When Dawn is done with her book about re-reading books I hope she writes one about that time that happens between when you finish the reading of one and commit to the next. Something needs to be said about that. When you're in the middle of some weighty project like The Mill on the Floss, even if you're loving it, every other spine on your shelf catches your eye and sparkles with the glow of what might have been, but as soon as you're done with the Eliot, all of those other books disappear on you, or their shine does. There's this listlessness.
I almost fell back into re-reading The Savage Detectives, just hit the first few pages and I almost got sucked in, but somehow this George Eliot momentum sent me to the used bookstore to get a nice $7 copy of Middlemarch and now I'm fifty pages in and mainly concerned how much Dorothea pales in comparison to Maggie.

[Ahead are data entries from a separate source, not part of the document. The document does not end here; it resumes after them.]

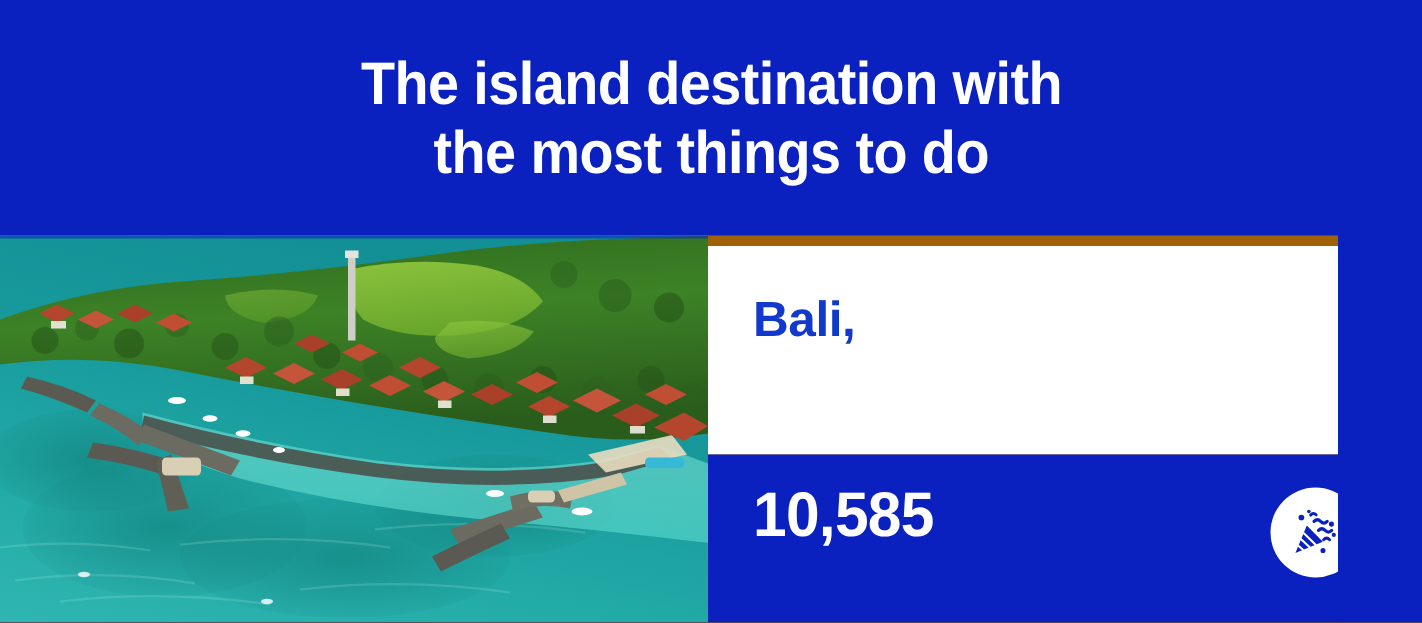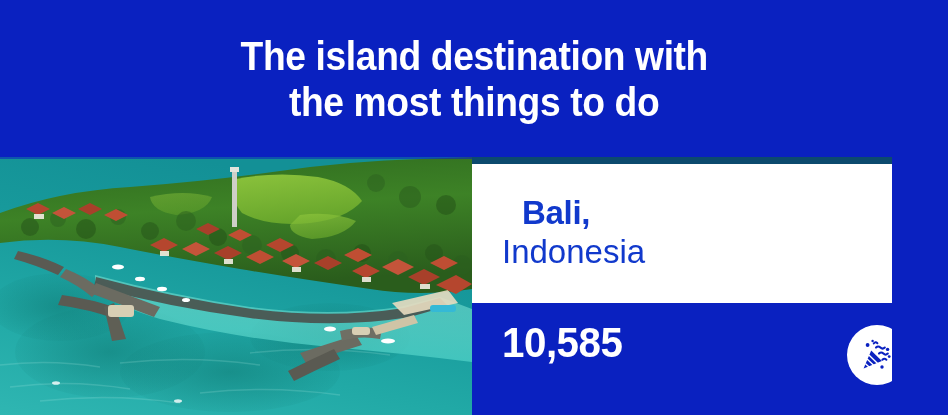"The island destination with" .stage { background: #0c4a6e -> #a16207 }
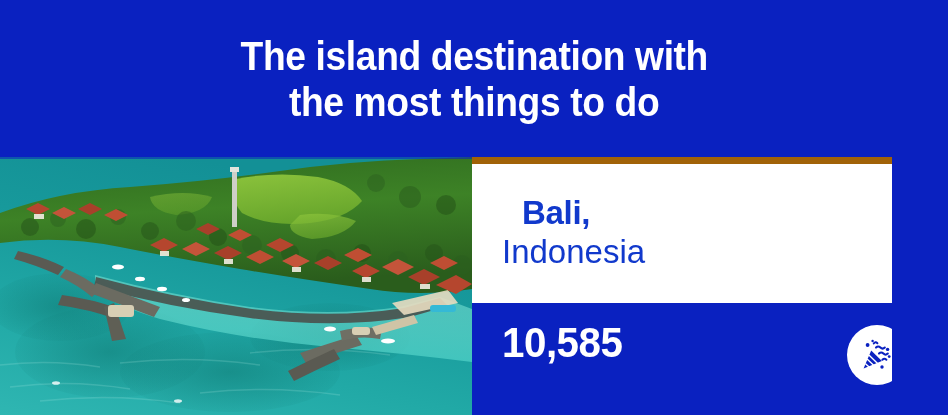"Bali," .name-city { margin-left: 20px -> none }
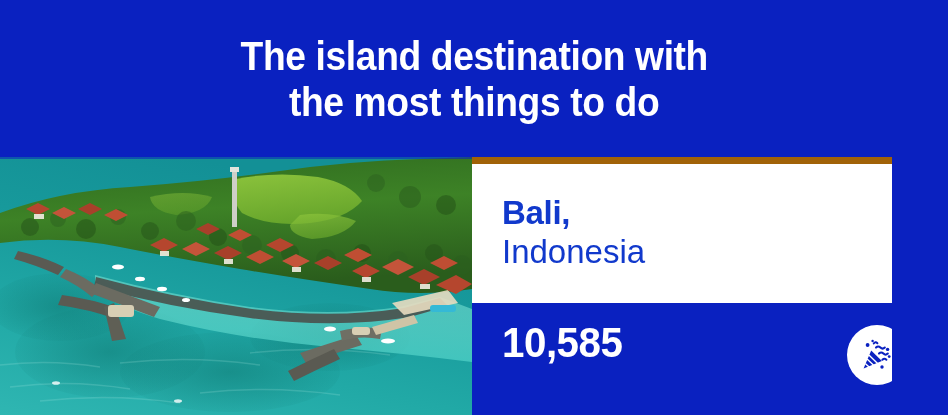"Indonesia" div.name-country { html: <div>Indonesia</div> -> none }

It's not fair to Dodo, and I'll get over it, but Middlemarch will have to make its own way out of The Mill on the Floss's shadow, if it can.
The marriage proposal letter that Dorothea receives from Casaubon cracks me up, though:
"Such, my dear Miss Brooke, is the accurate statement of my feelings for you; and I rely on your kind indulgence in venturing now to ask you how far your own are of a nature to confirm my happy presentiment."
No, Dorothea's not making a mistake at all here. They'll be great together.